Quand elle revint du taxiphone, elle trouva Joe plongé encore une fois dans La sauterelle, ayant complètement perdu conscience de ce qui se passait autour de lui.
— Quand me laisseras-tu ce livre ? demanda-t-elle.
— Peut-être pendant que je conduirai, répondit Joe sans lever les yeux.
— Tu vas conduire ? Mais c’est ma voiture !
Il ne dit rien ; il se contentait de poursuivre sa lecture.
Robert Childan était près de sa caisse enregistreuse ; il leva la tête pour regarder entrer un homme grand et mince aux cheveux bruns. L’homme portait un complet pas tout à fait élégant et tenait un grand panier d’osier. Un représentant. Pourtant il n’avait pas le sourire commercial ; son visage parcheminé semblait sombre et morose. Plutôt le genre plombier ou électricien, se dit Robert Childan.
Quand il eut terminé avec son client, Childan demanda à l’homme :
— Quelle maison représentez-vous ?
— La joaillerie Edfrank, grommela l’homme. (Il avait posé son panier sur l’un des comptoirs.)
— Jamais entendu ce nom.
Childan déambulait nonchalamment pendant que l’autre ouvrait son panier en faisant beaucoup de gestes inutiles.
— Ciselé à la main. Chaque modèle unique. Chaque modèle original. Cuivre jaune et rouge, argent. Même du fer noir forgé à chaud.
Childan jeta un coup d’œil dans le panier. Du métal sur du velours noir, étrange.
— Non merci, ce n’est pas le genre d’articles que je vends.
— Ceci représente une création artistique américaine. Contemporaine.

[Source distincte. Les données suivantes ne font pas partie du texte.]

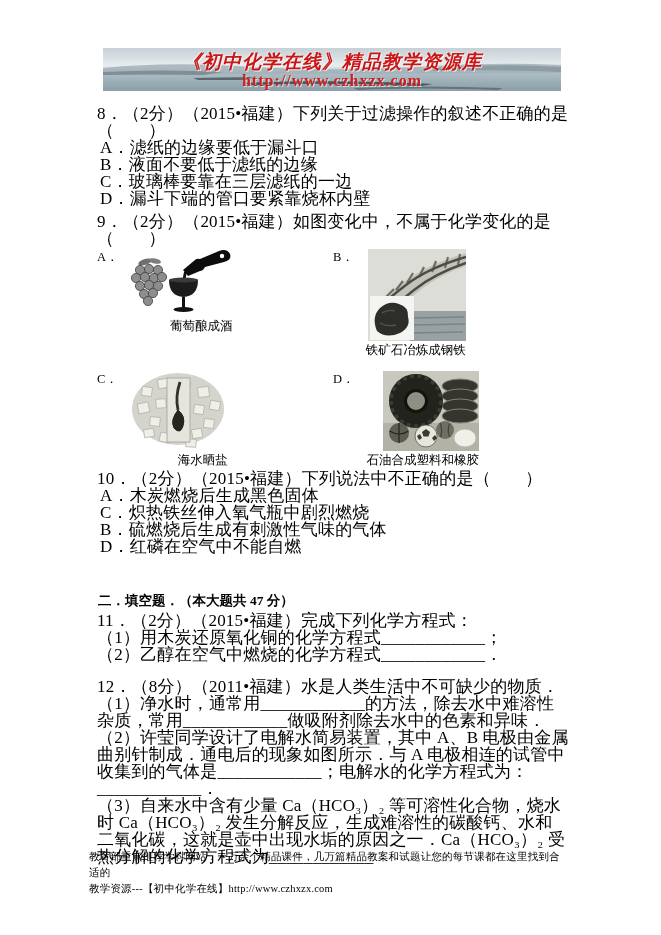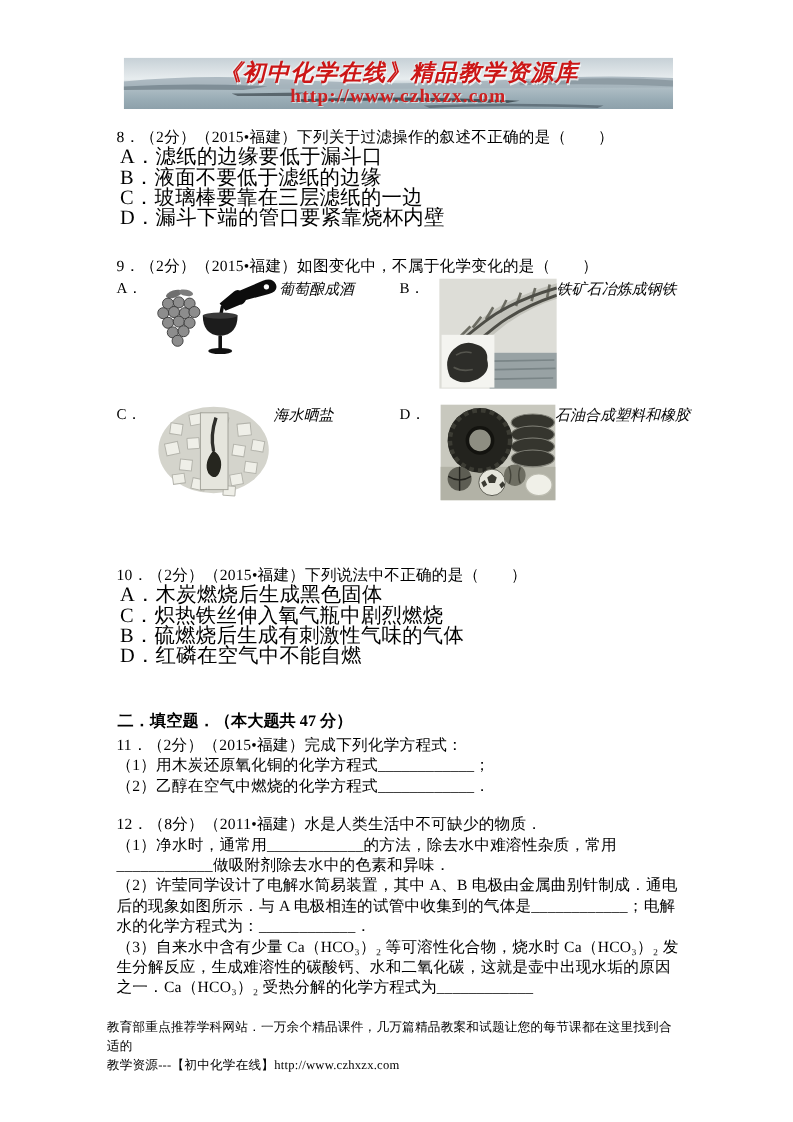--- a/index.html
+++ b/index.html
@@ -1,19 +1,19 @@
 <!DOCTYPE html>
 <html><head>
 <meta charset="utf-8">
 <style>
   html,body{margin:0;padding:0;background:#ffffff;}
   body{width:661px;height:935px;position:relative;overflow:hidden;
        font-family:"Liberation Serif",serif;color:#000;}
   .abs{position:absolute;}
-  .line{margin:0;font-size:13px;line-height:17px;letter-spacing:0.2px;}
+  .line{margin:0;font-size:17px;line-height:17px;letter-spacing:0.2px;}
   .opt{margin:0 0 0 3px;font-size:17px;line-height:17px;letter-spacing:0.2px;}
 
   
   .banner{left:103px;top:48px;width:458px;height:43px;overflow:hidden;}
   .banner-bg{position:absolute;left:0;top:0;width:100%;height:100%;}
   .banner-text{position:absolute;left:0;top:0;width:100%;height:100%;
                display:flex;flex-direction:column;align-items:center;justify-content:center;border-radius:14px;}
   .banner-title{font-size:19px;font-weight:bold;font-style:italic;color:#cc1616;
                 line-height:21px;letter-spacing:1px;white-space:nowrap;
                 text-shadow:1px 1px 0 rgba(255,255,255,.75),-1px -1px 0 rgba(255,255,255,.35);}
@@ -29,21 +29,21 @@
   #sec2{top:591px;}
   #q11{top:612px;}
   #q12{top:678px;}
   #footer{top:849px;left:89px;width:474px;}
 
   .sec-title{margin:1px;font-size:13.5px;font-weight:bold;line-height:18px;}
 
   .q9grid{display:grid;grid-template-columns:236px 234px;row-gap:13px;margin-top:2px;}
   .q9cell{display:flex;align-items:flex-start;}
   .optlabel{font-size:12.5px;line-height:16px;margin-right:12px;white-space:nowrap;}
-  .imgwrap{display:flex;flex-direction:row;align-items:flex-start;font-style:italic;}
+  .imgwrap{display:flex;flex-direction:column;align-items:flex-end;}
   .caption{font-size:12.5px;line-height:16px;margin-top:1px;white-space:nowrap;}
 
   .footer-line{margin:0;font-size:10.5px;line-height:16px;letter-spacing:0.2px;}
   .footer-url{color:#000;text-decoration:none;}
 </style>
 </head>
 <body>
 
 <div>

Faisant non d’un signe de tête, Childan retourna à sa caisse enregistreuse.
L’homme resta un moment à tripoter ses plateaux gainés de velours et son panier. Il ne sortait pas les plateaux, il ne les rentrait pas ; il ne semblait avoir aucune idée de ce qu’il faisait. Les bras croisés, Childan le regardait, en réfléchissant aux différents problèmes qui allaient se poser pour lui au cours de la journée. À 2 heures il avait rendez-vous pour présenter des coupes d’art primitif. Puis à 3 heures, une autre fournée revenait du laboratoire après expertise. Il faisait examiner de plus en plus de pièces, depuis quinze jours. Depuis le désagréable incident du Colt 44.
— Ce n’est pas du plaqué, dit l’homme au panier d’osier, en présentant un bracelet. C’est du cuivre massif.
Childan hocha la tête sans répondre. L’homme allait traîner encore un moment, changer ses échantillons de place, puis il finirait par s’en aller.